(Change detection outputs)
☆ ☆ ☆ ☆ ☆ ☆ ☆

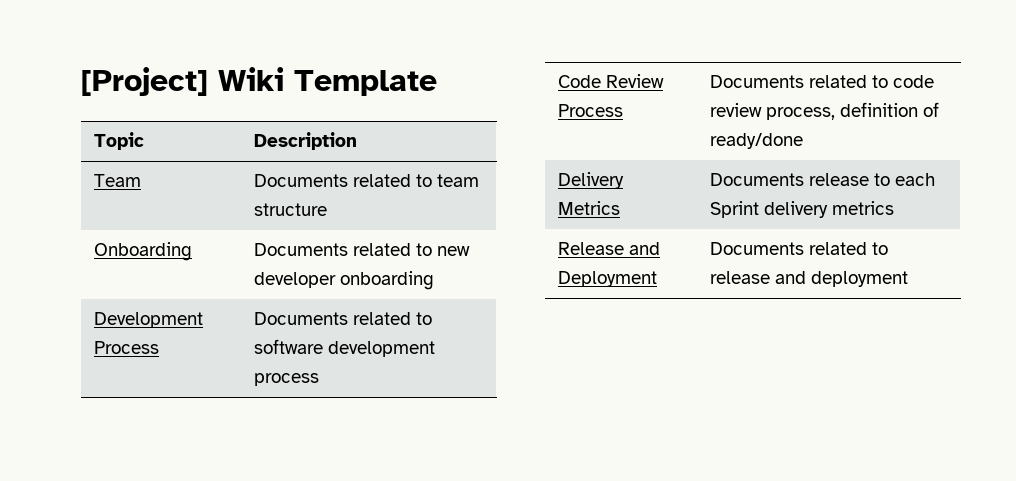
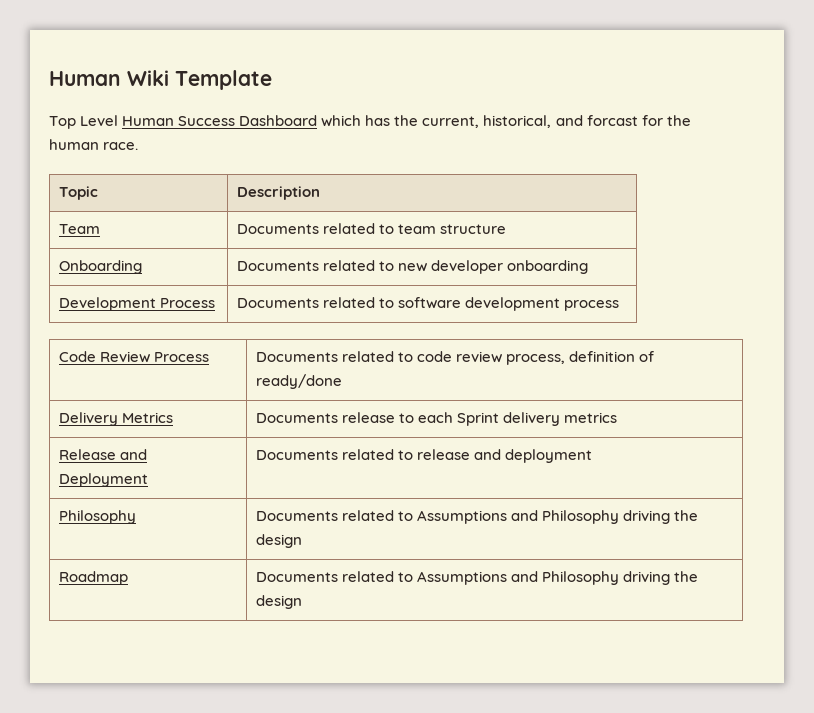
- [Project] Wiki Template
+ Human Wiki Template
+ Top Level Human Success Dashboard which has the current, historical, and forcast for the human race.
+ Philosophy | Documents related to Assumptions and Philosophy driving the design
+ Roadmap | Documents related to Assumptions and Philosophy driving the design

☆ ☆ ☆ ☆ ☆ ☆ ☆

EXERCISE GOAL |
With the images left out, set down each record exactly as it appears.

SOLUTION |
- [Project] Wiki Template
+ Human Wiki Template
+ Top Level Human Success Dashboard which has the current, historical, and forcast for the human race.
+ Philosophy | Documents related to Assumptions and Philosophy driving the design
+ Roadmap | Documents related to Assumptions and Philosophy driving the design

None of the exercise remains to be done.